(Supplied information):
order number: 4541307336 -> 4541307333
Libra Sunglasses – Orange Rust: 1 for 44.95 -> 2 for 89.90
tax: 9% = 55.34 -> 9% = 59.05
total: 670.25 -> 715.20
* * *
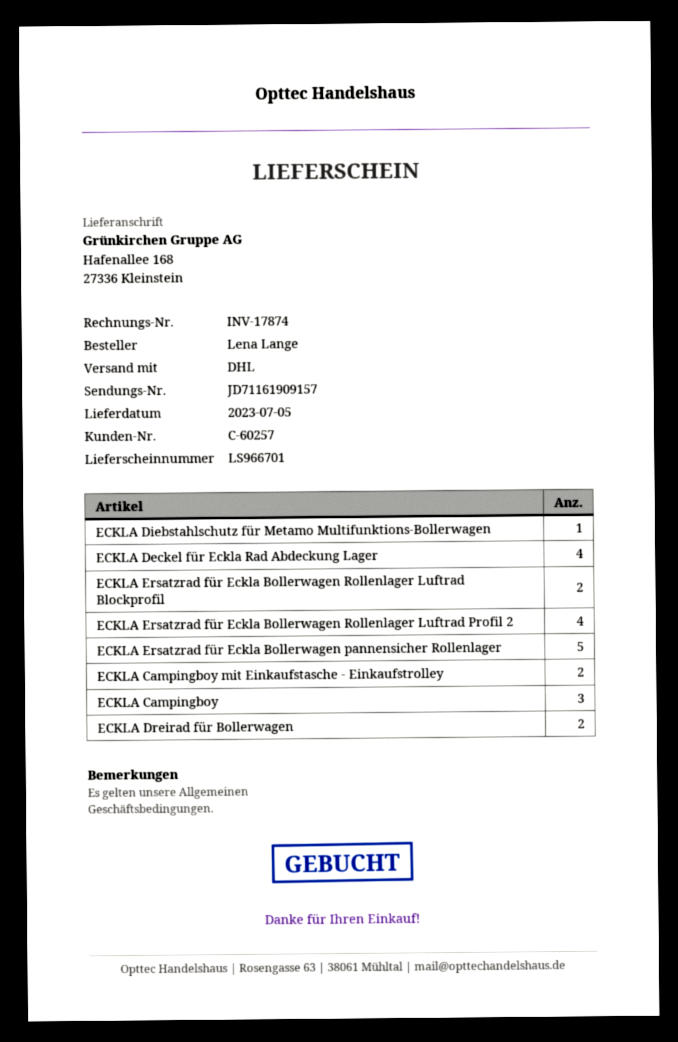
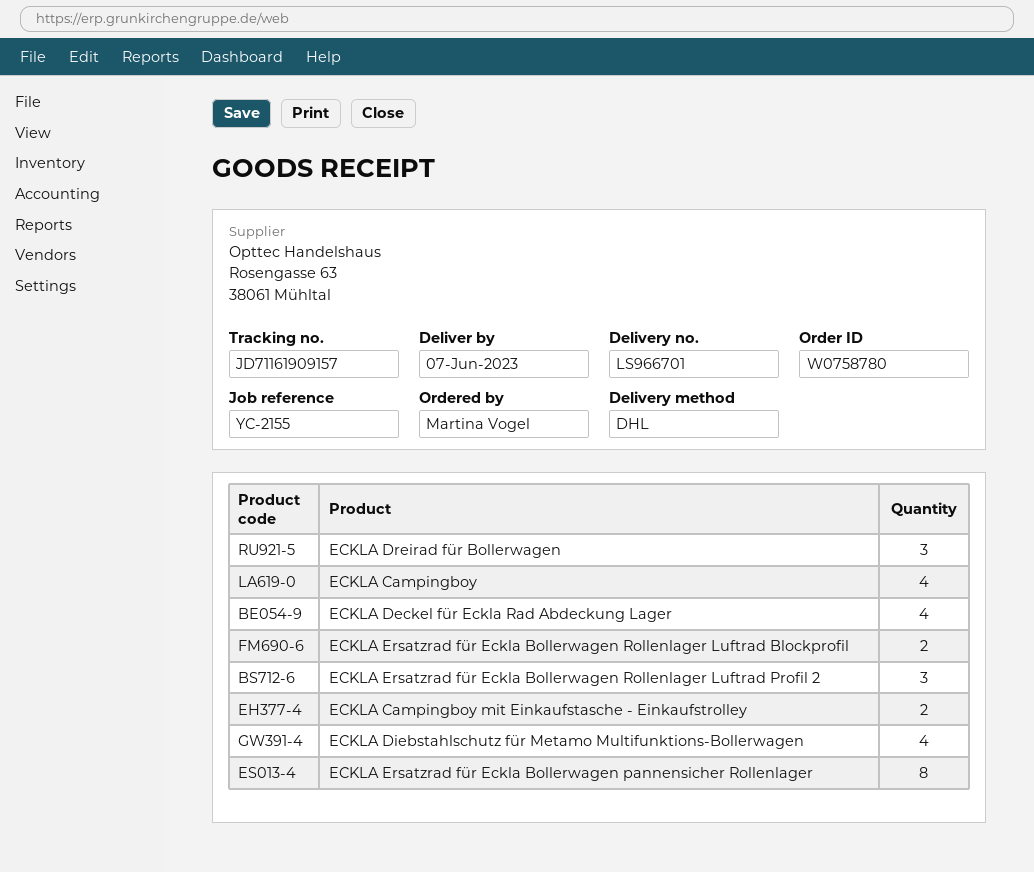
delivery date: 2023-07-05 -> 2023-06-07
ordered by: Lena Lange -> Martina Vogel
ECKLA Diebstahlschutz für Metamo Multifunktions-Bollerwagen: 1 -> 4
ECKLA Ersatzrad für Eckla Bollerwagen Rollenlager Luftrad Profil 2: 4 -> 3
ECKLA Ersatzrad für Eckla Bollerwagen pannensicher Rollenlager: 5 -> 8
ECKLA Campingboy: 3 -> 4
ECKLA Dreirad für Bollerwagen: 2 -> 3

(Your instructions): Could you report every line of the material that contains the string "Ersatzrad"?

(Response to the exercise):
ECKLA Ersatzrad für Eckla Bollerwagen Rollenlager Luftrad Profil 2: 4 -> 3
ECKLA Ersatzrad für Eckla Bollerwagen pannensicher Rollenlager: 5 -> 8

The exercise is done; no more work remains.